Dördüncü kristal Stair of Wonders olarak adlandırılıyor ve
dikey dolaşımı sağlarken aynı zamanda da sergi vitrinlerini görme imkanı
sunuyor. Beşinci kristal ise Batı Kanadı’ndaki mevcut galerilerin üzerinde
yerleşen ve kent merkezine panoramik olarak bakan büyük ve yeni bir restorana
evsahipliği yapıyor. Michael Lee-Chin Kristali’nin kesişim mekanları farklı
katlarda galerilere ve diğer mekanlar bakan çeşitli avlular yaratıyor.

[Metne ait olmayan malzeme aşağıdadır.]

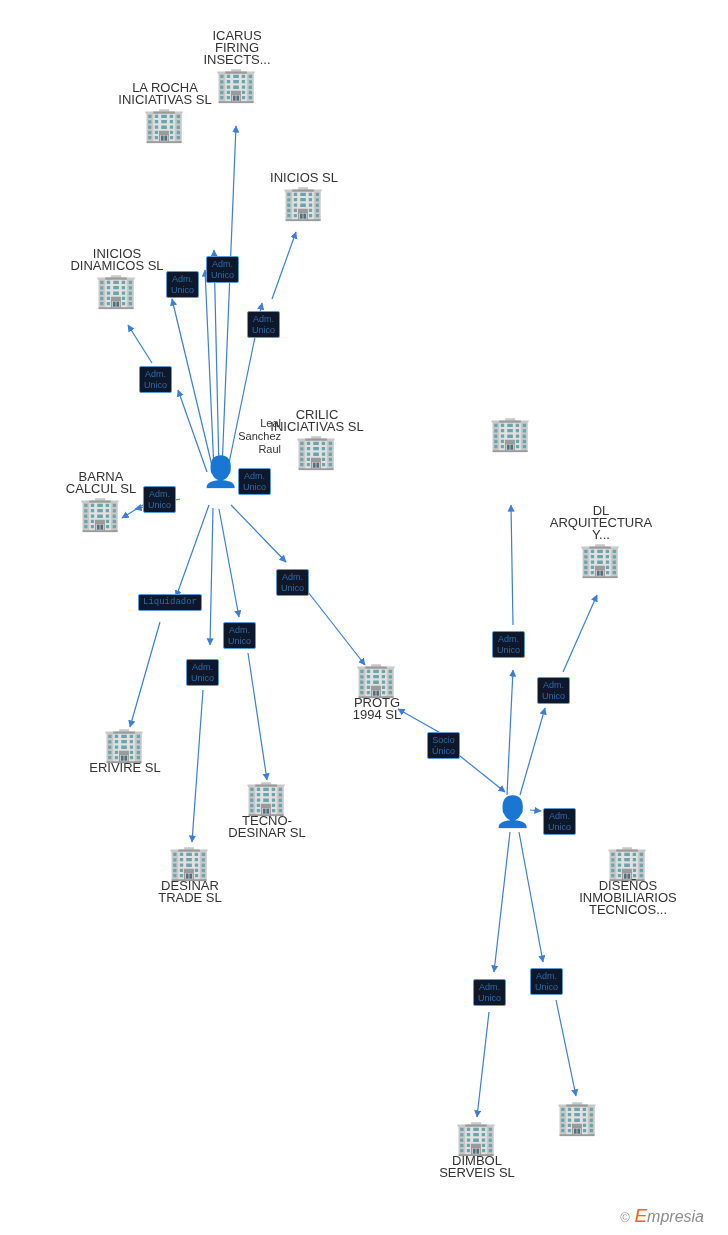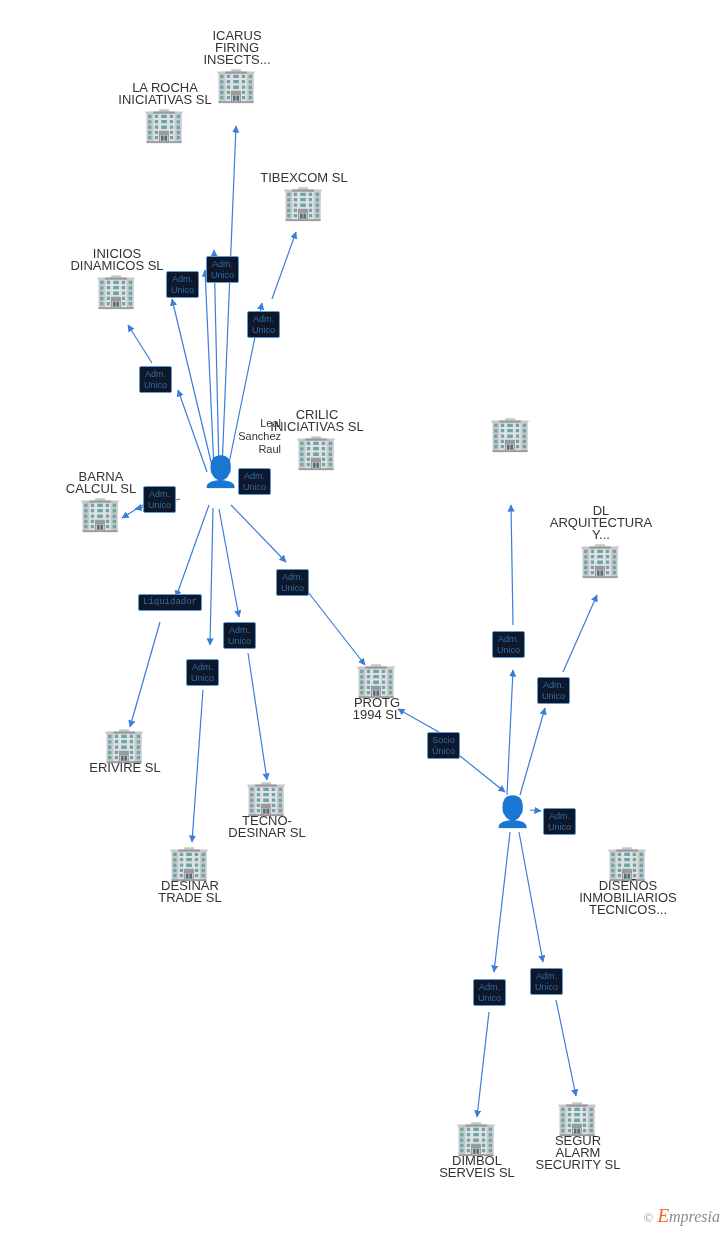--- a/index.html
+++ b/index.html
@@ -70,25 +70,25 @@
     font-size: 9px;
     line-height: 10.5px;
     padding: 2px 4px;
     border-radius: 2px;
     text-align: center;
     white-space: pre-line;
     box-sizing: border-box;
   }
   .watermark {
     position: absolute;
-    right: 8px;
+    right: 24px;
     bottom: 8px;
     font-size: 16px;
     color: #9a9a9a;
-    font-family: Liberation Serif, serif;
+    font-family: Liberation Sans, sans-serif;
     white-space: nowrap;
   }
   .watermark .c {
     color: #9a9a9a;
     font-size: 13px;
   }
   .watermark .brand {
     color: #8c8c8c;
     font-style: italic;
   }
@@ -163,21 +163,21 @@
     <span class="glyph">🏢</span>
   </div>
 
   <div class="node top-label" style="left:165px; top:82px;">
     <span class="caption">LA ROCHA
 INICIATIVAS SL</span>
     <span class="glyph">🏢</span>
   </div>
 
   <div class="node top-label" style="left:304px; top:172px;">
-    <span class="caption">TIBEXCOM  SL</span>
+    <span class="caption">INICIOS  SL</span>
     <span class="glyph">🏢</span>
   </div>
 
   <div class="node top-label" style="left:117px; top:248px;">
     <span class="caption">INICIOS
 DINAMICOS SL</span>
     <span class="glyph">🏢</span>
   </div>
 
   <div class="node top-label" style="left:317px; top:409px;">
@@ -245,23 +245,20 @@
   </div>
 
   <div class="node" style="left:477px; top:1120px;">
     <span class="glyph">🏢</span>
     <span class="caption">DIMBOL
 SERVEIS SL</span>
   </div>
 
   <div class="node" style="left:578px; top:1100px;">
     <span class="glyph">🏢</span>
-    <span class="caption">SEGUR
-ALARM
-SECURITY  SL</span>
   </div>
 
   <div class="edge-label" style="left:166px; top:271px;">Adm.
 Unico</div>
   <div class="edge-label" style="left:206px; top:256px;">Adm.
 Unico</div>
   <div class="edge-label" style="left:247px; top:311px;">Adm.
 Unico</div>
   <div class="edge-label" style="left:139px; top:366px;">Adm.
 Unico</div>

Binanın dış zarı iki kattan meydana geliyor: şampanya rengi bir katmanın
üzerinde, eloksallı alüminyumdan yapılmış, su tutan ve güneşte parlarken, gece
de kentin ışıltısını içeri alan diğer bir katman. Cephenin yaklaşık %20’si,
binanın dışını gösteren, aynı zamanda da dışarıdan binanın ve galerilerin içini
göstererek Müze ile gelip geçenler arasında bir bağ kuran pencerelerden
oluşuyor.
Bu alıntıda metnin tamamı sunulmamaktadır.